PZL-230 Skorpion

This neat little attack jet never got the chance it deserved despite being tough, light, and semi-stealthy thanks to extensive composite use.Poland had developed good ties with the US and Israel during the 1990's and could have proposed joint development with IAI and a US company to get it started. The US would get their A-10 replacement, the IAF could use a dedicated attack jet, and I reckon that they could get other countries like Brazil, India, Australia and France among others. What is the possibility of something like this happening and what do you think would be some of the possible armaments for it?
 
the problem with this is that high top speeds tend to mean high stall speeds as well, (the A-10 has a stall speed of 138 mph for a top speed for only 439mph), so it may not be as effective, since it would have less time to get a gun-lock on a target, and it carries only a bit more than half the A-10's bomb load.
 
Skorpion was never built - the only thing that existed was a real size model.
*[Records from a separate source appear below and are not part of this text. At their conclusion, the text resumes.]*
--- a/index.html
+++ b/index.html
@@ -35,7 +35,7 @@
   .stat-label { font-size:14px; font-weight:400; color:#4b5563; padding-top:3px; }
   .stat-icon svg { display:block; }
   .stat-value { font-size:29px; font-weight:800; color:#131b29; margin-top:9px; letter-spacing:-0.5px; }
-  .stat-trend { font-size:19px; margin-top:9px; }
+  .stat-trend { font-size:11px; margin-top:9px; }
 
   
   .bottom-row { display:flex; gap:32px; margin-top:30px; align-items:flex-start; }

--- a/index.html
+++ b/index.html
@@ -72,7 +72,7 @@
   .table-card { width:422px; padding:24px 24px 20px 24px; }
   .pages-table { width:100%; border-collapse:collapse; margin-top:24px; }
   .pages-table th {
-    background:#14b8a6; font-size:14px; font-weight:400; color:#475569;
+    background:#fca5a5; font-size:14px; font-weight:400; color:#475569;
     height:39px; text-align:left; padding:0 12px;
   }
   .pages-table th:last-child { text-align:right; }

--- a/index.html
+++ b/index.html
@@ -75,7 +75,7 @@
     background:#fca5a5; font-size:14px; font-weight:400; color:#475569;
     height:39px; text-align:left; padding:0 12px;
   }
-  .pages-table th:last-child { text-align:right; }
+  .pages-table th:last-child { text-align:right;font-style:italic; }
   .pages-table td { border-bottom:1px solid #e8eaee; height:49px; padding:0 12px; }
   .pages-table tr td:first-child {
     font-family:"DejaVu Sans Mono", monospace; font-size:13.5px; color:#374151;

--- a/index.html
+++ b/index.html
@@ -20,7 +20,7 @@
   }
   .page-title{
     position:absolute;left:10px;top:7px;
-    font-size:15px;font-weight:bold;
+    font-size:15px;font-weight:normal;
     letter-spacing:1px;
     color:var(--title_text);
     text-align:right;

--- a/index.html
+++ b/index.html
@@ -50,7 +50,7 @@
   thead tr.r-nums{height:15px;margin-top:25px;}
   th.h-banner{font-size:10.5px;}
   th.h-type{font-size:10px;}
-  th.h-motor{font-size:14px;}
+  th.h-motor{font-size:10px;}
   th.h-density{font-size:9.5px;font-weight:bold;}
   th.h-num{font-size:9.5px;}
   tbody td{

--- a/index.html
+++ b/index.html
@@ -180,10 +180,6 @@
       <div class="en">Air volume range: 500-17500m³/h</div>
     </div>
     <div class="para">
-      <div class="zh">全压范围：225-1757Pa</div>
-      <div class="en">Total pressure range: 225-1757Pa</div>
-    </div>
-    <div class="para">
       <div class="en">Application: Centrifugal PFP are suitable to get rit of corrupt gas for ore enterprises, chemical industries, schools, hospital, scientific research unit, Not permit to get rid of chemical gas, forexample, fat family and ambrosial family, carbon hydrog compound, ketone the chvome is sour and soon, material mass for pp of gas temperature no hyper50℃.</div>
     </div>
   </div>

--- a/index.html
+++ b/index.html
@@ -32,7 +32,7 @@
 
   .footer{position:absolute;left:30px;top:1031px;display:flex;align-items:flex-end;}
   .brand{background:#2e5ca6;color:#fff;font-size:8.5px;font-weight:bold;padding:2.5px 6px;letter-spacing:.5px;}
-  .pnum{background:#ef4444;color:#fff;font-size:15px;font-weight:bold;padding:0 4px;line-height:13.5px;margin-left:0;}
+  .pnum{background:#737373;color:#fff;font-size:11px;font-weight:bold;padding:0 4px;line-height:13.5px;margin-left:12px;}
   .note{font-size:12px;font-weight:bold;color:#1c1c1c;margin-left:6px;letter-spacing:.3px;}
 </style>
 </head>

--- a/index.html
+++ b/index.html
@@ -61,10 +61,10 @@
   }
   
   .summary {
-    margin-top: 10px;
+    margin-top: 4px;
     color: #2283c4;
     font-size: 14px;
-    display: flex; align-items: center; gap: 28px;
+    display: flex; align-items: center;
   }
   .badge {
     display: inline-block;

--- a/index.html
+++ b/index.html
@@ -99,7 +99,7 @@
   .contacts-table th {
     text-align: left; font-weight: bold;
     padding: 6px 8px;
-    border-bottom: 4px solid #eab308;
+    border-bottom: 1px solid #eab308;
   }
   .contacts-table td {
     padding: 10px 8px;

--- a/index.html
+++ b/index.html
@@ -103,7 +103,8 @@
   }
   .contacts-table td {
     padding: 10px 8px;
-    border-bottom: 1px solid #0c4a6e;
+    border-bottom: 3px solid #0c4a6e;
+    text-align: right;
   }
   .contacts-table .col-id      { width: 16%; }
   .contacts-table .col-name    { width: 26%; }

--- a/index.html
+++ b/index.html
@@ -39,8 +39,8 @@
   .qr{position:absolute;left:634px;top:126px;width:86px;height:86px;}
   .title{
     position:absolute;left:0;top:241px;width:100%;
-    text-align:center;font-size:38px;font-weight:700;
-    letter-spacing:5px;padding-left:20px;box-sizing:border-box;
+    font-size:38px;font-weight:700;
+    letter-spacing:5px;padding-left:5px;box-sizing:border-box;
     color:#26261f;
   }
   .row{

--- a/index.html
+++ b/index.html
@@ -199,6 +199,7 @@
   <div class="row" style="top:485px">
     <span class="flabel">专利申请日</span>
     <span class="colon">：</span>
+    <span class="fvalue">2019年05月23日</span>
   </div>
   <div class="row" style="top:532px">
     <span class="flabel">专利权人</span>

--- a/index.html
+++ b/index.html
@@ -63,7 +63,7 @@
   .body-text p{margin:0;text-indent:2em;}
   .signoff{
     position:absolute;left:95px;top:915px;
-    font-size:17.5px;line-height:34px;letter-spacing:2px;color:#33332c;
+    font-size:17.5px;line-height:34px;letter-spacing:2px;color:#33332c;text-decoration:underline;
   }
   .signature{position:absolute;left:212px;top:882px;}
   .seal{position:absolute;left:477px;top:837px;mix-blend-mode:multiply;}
There is a long way from that to an actual plane - finding a decent electronics, engines, armament, combining it into a really working cionstruction - it would have taken time, money and other resources Poland did not have. And I have my doubts about how useful Skorpion would have been - small plane with pretty much no air-to-air capabilities, with poor chanc of making it a training aircraft (to small, I think, with very peculiar flight characteristics). Personally I'd rather see Iryda program fully completed (Iryda was a Polish equivalent of Alpha Jet or Hawk - the program was abandoned).